Data records:
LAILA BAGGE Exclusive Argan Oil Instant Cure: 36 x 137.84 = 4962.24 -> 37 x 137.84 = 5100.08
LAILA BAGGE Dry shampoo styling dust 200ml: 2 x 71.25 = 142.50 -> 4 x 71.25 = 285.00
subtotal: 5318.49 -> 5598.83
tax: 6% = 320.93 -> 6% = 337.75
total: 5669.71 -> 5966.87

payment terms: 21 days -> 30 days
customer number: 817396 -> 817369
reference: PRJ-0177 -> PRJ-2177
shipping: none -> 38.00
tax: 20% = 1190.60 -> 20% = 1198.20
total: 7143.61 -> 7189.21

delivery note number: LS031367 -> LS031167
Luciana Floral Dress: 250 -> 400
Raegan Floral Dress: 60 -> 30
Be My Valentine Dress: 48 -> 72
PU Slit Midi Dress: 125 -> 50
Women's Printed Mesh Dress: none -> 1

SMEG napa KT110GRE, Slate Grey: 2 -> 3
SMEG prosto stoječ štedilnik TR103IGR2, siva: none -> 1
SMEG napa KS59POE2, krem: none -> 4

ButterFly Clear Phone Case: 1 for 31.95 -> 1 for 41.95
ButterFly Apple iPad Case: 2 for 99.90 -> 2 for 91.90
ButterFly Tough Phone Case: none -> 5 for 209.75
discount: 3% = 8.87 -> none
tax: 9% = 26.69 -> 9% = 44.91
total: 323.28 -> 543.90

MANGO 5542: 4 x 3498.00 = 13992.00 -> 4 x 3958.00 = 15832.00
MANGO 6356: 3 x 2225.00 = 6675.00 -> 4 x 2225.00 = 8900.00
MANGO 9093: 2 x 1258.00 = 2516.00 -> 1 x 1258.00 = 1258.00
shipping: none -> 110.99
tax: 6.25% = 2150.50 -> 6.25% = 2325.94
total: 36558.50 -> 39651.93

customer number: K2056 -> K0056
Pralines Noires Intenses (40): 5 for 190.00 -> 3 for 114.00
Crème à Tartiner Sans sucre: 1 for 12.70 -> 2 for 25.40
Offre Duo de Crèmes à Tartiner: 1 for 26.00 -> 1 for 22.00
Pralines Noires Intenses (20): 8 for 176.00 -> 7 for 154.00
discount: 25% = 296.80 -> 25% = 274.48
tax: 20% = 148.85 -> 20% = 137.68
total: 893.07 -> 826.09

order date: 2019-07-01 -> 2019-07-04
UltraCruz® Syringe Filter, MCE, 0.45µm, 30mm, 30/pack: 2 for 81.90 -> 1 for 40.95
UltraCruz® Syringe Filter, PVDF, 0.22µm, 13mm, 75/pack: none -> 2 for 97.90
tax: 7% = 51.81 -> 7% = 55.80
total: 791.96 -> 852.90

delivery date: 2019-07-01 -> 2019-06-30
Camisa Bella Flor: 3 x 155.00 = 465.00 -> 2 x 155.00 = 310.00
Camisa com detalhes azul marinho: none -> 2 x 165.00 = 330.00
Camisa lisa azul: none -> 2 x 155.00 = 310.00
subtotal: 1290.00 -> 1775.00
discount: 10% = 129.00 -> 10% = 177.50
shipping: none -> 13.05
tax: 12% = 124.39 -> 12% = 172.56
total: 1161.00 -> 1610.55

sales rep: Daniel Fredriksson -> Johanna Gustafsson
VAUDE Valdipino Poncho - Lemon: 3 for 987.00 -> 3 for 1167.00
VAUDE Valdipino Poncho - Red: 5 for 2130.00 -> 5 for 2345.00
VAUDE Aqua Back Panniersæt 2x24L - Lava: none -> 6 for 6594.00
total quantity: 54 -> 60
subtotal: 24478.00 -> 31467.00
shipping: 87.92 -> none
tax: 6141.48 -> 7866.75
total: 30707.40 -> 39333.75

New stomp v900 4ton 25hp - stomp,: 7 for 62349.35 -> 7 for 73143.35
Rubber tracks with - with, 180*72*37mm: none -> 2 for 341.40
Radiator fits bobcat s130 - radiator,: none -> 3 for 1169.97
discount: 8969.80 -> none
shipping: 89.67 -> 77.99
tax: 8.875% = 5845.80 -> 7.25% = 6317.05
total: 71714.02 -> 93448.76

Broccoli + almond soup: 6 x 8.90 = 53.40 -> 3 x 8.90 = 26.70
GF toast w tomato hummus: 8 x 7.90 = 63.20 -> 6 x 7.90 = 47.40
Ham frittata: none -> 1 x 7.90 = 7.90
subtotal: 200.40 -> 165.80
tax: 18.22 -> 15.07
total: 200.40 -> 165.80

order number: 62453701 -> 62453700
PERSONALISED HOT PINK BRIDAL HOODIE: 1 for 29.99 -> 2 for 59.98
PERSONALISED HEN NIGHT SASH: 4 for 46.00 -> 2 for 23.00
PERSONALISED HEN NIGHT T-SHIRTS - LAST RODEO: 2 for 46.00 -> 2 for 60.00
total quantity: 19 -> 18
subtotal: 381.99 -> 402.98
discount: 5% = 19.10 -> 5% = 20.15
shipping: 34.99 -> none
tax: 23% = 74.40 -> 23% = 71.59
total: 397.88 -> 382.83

Exercise goal:
Without any change, reproduce the listing above in full.

Output:
LAILA BAGGE Exclusive Argan Oil Instant Cure: 36 x 137.84 = 4962.24 -> 37 x 137.84 = 5100.08
LAILA BAGGE Dry shampoo styling dust 200ml: 2 x 71.25 = 142.50 -> 4 x 71.25 = 285.00
subtotal: 5318.49 -> 5598.83
tax: 6% = 320.93 -> 6% = 337.75
total: 5669.71 -> 5966.87

payment terms: 21 days -> 30 days
customer number: 817396 -> 817369
reference: PRJ-0177 -> PRJ-2177
shipping: none -> 38.00
tax: 20% = 1190.60 -> 20% = 1198.20
total: 7143.61 -> 7189.21

delivery note number: LS031367 -> LS031167
Luciana Floral Dress: 250 -> 400
Raegan Floral Dress: 60 -> 30
Be My Valentine Dress: 48 -> 72
PU Slit Midi Dress: 125 -> 50
Women's Printed Mesh Dress: none -> 1

SMEG napa KT110GRE, Slate Grey: 2 -> 3
SMEG prosto stoječ štedilnik TR103IGR2, siva: none -> 1
SMEG napa KS59POE2, krem: none -> 4

ButterFly Clear Phone Case: 1 for 31.95 -> 1 for 41.95
ButterFly Apple iPad Case: 2 for 99.90 -> 2 for 91.90
ButterFly Tough Phone Case: none -> 5 for 209.75
discount: 3% = 8.87 -> none
tax: 9% = 26.69 -> 9% = 44.91
total: 323.28 -> 543.90

MANGO 5542: 4 x 3498.00 = 13992.00 -> 4 x 3958.00 = 15832.00
MANGO 6356: 3 x 2225.00 = 6675.00 -> 4 x 2225.00 = 8900.00
MANGO 9093: 2 x 1258.00 = 2516.00 -> 1 x 1258.00 = 1258.00
shipping: none -> 110.99
tax: 6.25% = 2150.50 -> 6.25% = 2325.94
total: 36558.50 -> 39651.93

customer number: K2056 -> K0056
Pralines Noires Intenses (40): 5 for 190.00 -> 3 for 114.00
Crème à Tartiner Sans sucre: 1 for 12.70 -> 2 for 25.40
Offre Duo de Crèmes à Tartiner: 1 for 26.00 -> 1 for 22.00
Pralines Noires Intenses (20): 8 for 176.00 -> 7 for 154.00
discount: 25% = 296.80 -> 25% = 274.48
tax: 20% = 148.85 -> 20% = 137.68
total: 893.07 -> 826.09

order date: 2019-07-01 -> 2019-07-04
UltraCruz® Syringe Filter, MCE, 0.45µm, 30mm, 30/pack: 2 for 81.90 -> 1 for 40.95
UltraCruz® Syringe Filter, PVDF, 0.22µm, 13mm, 75/pack: none -> 2 for 97.90
tax: 7% = 51.81 -> 7% = 55.80
total: 791.96 -> 852.90

delivery date: 2019-07-01 -> 2019-06-30
Camisa Bella Flor: 3 x 155.00 = 465.00 -> 2 x 155.00 = 310.00
Camisa com detalhes azul marinho: none -> 2 x 165.00 = 330.00
Camisa lisa azul: none -> 2 x 155.00 = 310.00
subtotal: 1290.00 -> 1775.00
discount: 10% = 129.00 -> 10% = 177.50
shipping: none -> 13.05
tax: 12% = 124.39 -> 12% = 172.56
total: 1161.00 -> 1610.55

sales rep: Daniel Fredriksson -> Johanna Gustafsson
VAUDE Valdipino Poncho - Lemon: 3 for 987.00 -> 3 for 1167.00
VAUDE Valdipino Poncho - Red: 5 for 2130.00 -> 5 for 2345.00
VAUDE Aqua Back Panniersæt 2x24L - Lava: none -> 6 for 6594.00
total quantity: 54 -> 60
subtotal: 24478.00 -> 31467.00
shipping: 87.92 -> none
tax: 6141.48 -> 7866.75
total: 30707.40 -> 39333.75

New stomp v900 4ton 25hp - stomp,: 7 for 62349.35 -> 7 for 73143.35
Rubber tracks with - with, 180*72*37mm: none -> 2 for 341.40
Radiator fits bobcat s130 - radiator,: none -> 3 for 1169.97
discount: 8969.80 -> none
shipping: 89.67 -> 77.99
tax: 8.875% = 5845.80 -> 7.25% = 6317.05
total: 71714.02 -> 93448.76

Broccoli + almond soup: 6 x 8.90 = 53.40 -> 3 x 8.90 = 26.70
GF toast w tomato hummus: 8 x 7.90 = 63.20 -> 6 x 7.90 = 47.40
Ham frittata: none -> 1 x 7.90 = 7.90
subtotal: 200.40 -> 165.80
tax: 18.22 -> 15.07
total: 200.40 -> 165.80

order number: 62453701 -> 62453700
PERSONALISED HOT PINK BRIDAL HOODIE: 1 for 29.99 -> 2 for 59.98
PERSONALISED HEN NIGHT SASH: 4 for 46.00 -> 2 for 23.00
PERSONALISED HEN NIGHT T-SHIRTS - LAST RODEO: 2 for 46.00 -> 2 for 60.00
total quantity: 19 -> 18
subtotal: 381.99 -> 402.98
discount: 5% = 19.10 -> 5% = 20.15
shipping: 34.99 -> none
tax: 23% = 74.40 -> 23% = 71.59
total: 397.88 -> 382.83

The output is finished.